Drupal has some 15,000 plug-ins, known as modules, that extend its functionality and is sometimes described as a “no-coding” platform, a reference to the fact that the skill in using Drupal lies with knowing which module to choose to deliver a feature, rather than always programming a module yourself.

While Drupal’s community of developers help keep the platform up to date with the latest technologies – a Google Plus module was available within 12 hours of the social network being released – Buytaert says that the breadth of plug-ins can be confusing without guidance.

”It’s very difficult for customers to figure out which of these modules they should use. For instance, if you want to build an image gallery the good news is there’re 12 different image gallery modules, the bad news is how do you pick one.”

To help guide Drupal potential and existing users Buytaert set up Acquia in 2007, a US-based firm that bundles Drupal and its modules into packages that are easy for enterprise to match to their needs.

Buytaert credits Acquia, which also provides support and cloud hosting, with boosting Drupal’s use by enterprise and national government.

”We helped get the White House on Drupal and did some amazing things that helped to get the ball rolling across the world. About two per cent of all the websites in the world run Drupal today. Things have been going extremely well. Acquia has grown from just two people when we started to 180 people today.”

However the wider growth of Drupal, Buytaert said, stems from the ecosystem of companies, which employ more than 100,000 people, building and hosting Drupal sites. These companies “have invested back in Drupal because they’re invested in the technology”, he said.

Growing pains

In some ways Drupal is a victim of its own success, Buytaert said, with demand for Drupal experts to build and support sites using the CMS currently outstripping supply.

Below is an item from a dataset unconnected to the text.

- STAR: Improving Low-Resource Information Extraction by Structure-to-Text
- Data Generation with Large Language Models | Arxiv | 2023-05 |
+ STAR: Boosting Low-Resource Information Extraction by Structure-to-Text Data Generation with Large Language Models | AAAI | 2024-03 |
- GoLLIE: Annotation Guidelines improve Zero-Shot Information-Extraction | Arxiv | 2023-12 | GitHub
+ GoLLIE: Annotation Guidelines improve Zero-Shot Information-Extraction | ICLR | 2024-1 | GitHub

”The biggest challenge that we have right now is scaling. The demand for Drupal is so high that we need more Drupal experts in the world,” said Buytaert.

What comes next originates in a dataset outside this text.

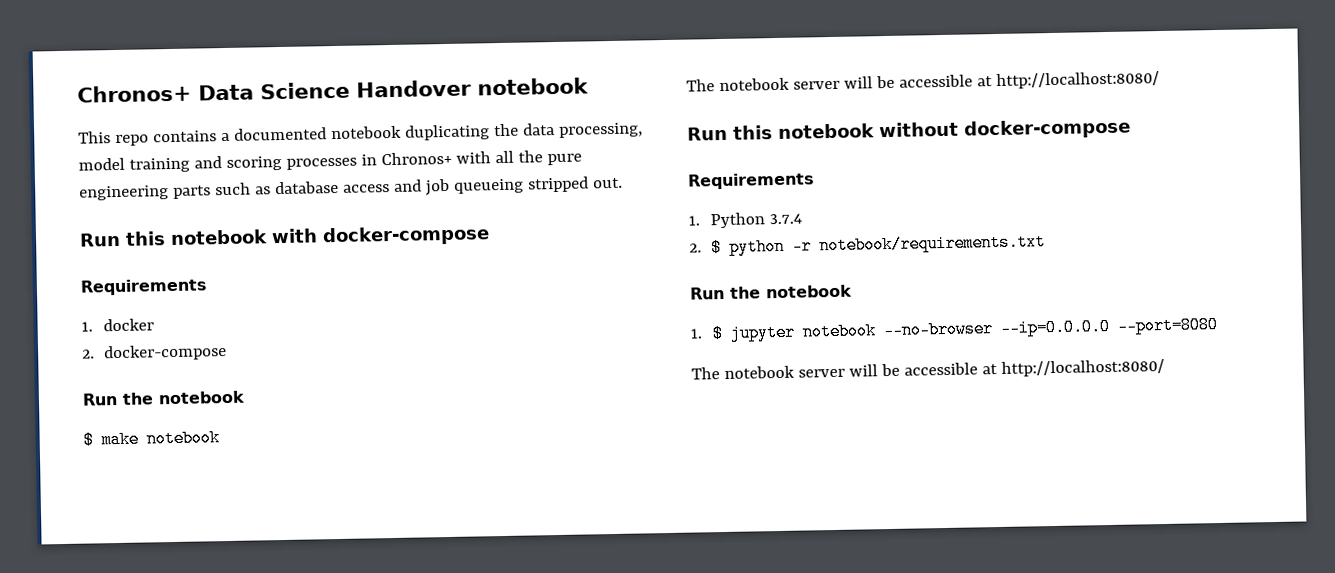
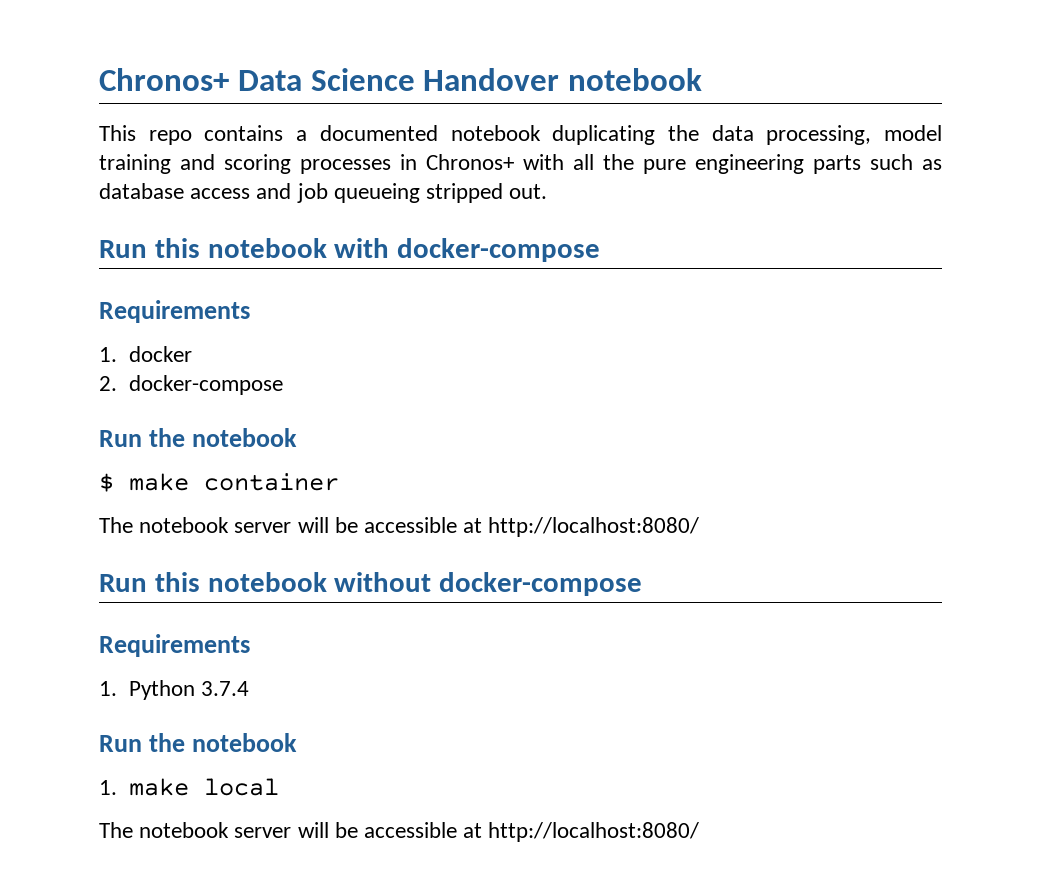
- $ make notebook
+ $ make container
- 2. $ python -r notebook/requirements.txt
- 1. $ jupyter notebook --no-browser --ip=0.0.0.0 --port=8080
+ 1. make local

”That’s a challenge, but if you are a Drupal developer you are in a good spot because many of them make a lot of money because of the high demand.”

Other challenges for the Drupal community relate to continuing to update the core Drupal platform. The next release, Drupal 8, has promised to introduce native support for HTML5 and improve the CMS’s ability to output content in multiple formats such as XML and JSON.

Drupal also faces competition from proprietary CMSes, such as OpenText’s web content management software, SDL Tridion and Sitecore, as well as fellow open source CMS WordPress.

The effect of success

Buytaert’s long-term goal for Drupal is nothing less than for it to “be the dominant platform for building websites”, with a more immediate aim of driving up use in Europe with the aid of Acquia.

And Buytaert ambitions for the platform doesn’t mean that he isn’t appreciative of the success that Drupal has had so far.

”You see large organisations like Amnesty or Greenpeace and governments all around the world, from Whitehouse.gov to data.gov.uk, and they are all using Drupal. It’s very rewarding for me to help enable them to fulfill their mission.”

And although it has been a long time since Buytaert was the sole curator of Drupal in his dorm room in Antwerp, he says he still plays an active role in the community.

”In the early days I did everything myself, I wrote all of the code, I maintained the website, wrote the documentation. Today it’s literally thousands of people who are helping. I’m still the project lead and lead technical architect but I’m also the spokesperson behind Drupal, so do a lot of marketing things. There’s a lot I don’t do anymore and I do miss writing code as a software engineer, but it’s just not the best use of my time. My time is best spent enabling others to write more code,” he said.

”As long as I keep learning I think I’ll keep having fun.”